> [Exercise objective]: Set down the lines below exactly as they stand, please. Go from the first through the one containing "les saisissez touches.</div>".

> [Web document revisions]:
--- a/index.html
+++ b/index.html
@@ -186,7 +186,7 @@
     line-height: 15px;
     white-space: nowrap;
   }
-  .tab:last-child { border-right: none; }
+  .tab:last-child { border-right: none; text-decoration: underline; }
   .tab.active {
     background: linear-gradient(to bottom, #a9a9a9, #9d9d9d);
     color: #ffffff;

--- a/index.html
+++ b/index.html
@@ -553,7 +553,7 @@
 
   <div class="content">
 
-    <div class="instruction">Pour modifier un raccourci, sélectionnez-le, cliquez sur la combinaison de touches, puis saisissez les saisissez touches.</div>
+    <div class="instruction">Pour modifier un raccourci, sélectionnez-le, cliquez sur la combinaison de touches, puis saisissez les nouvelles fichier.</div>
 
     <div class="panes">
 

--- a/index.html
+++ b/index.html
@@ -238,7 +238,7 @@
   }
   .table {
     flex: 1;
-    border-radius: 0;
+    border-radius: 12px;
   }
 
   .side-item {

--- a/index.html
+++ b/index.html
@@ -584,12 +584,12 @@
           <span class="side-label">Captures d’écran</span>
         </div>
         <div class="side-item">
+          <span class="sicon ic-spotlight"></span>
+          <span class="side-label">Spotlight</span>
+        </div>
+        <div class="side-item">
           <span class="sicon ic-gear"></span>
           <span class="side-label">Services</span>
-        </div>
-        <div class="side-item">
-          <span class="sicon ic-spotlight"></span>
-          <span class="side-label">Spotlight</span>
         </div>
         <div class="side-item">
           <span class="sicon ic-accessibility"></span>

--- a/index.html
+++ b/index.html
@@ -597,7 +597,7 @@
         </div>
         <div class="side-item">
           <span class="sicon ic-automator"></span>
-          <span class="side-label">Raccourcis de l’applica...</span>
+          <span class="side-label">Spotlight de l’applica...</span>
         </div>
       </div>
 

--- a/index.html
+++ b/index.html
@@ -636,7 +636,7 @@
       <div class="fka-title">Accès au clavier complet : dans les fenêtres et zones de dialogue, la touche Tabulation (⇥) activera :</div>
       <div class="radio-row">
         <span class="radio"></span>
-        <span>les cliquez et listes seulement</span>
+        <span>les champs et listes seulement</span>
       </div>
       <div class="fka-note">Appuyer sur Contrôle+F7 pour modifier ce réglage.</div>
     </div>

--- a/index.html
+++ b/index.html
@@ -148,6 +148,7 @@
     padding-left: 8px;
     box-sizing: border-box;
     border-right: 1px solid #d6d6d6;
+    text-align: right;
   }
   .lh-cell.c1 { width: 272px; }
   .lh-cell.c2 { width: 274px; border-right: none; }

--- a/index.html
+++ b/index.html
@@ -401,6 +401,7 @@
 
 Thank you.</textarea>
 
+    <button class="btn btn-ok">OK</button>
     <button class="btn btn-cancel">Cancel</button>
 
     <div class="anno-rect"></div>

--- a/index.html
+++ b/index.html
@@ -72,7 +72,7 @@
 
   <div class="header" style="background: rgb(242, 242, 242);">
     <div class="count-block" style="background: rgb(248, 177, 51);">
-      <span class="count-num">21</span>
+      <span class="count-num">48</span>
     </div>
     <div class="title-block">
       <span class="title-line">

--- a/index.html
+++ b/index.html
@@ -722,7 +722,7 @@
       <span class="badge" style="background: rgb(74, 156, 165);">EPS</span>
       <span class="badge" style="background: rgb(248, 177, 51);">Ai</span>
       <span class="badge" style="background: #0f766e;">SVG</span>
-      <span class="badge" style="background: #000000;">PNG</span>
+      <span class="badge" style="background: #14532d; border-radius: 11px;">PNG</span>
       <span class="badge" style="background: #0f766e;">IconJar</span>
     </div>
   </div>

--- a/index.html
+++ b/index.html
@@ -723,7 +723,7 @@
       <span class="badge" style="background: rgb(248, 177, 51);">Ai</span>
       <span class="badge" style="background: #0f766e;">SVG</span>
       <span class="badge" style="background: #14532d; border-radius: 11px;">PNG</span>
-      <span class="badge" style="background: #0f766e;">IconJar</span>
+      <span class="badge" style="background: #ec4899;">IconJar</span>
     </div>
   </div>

> [Finished task]:
--- a/index.html
+++ b/index.html
@@ -186,7 +186,7 @@
     line-height: 15px;
     white-space: nowrap;
   }
-  .tab:last-child { border-right: none; }
+  .tab:last-child { border-right: none; text-decoration: underline; }
   .tab.active {
     background: linear-gradient(to bottom, #a9a9a9, #9d9d9d);
     color: #ffffff;

--- a/index.html
+++ b/index.html
@@ -553,7 +553,7 @@
 
   <div class="content">
 
-    <div class="instruction">Pour modifier un raccourci, sélectionnez-le, cliquez sur la combinaison de touches, puis saisissez les saisissez touches.</div>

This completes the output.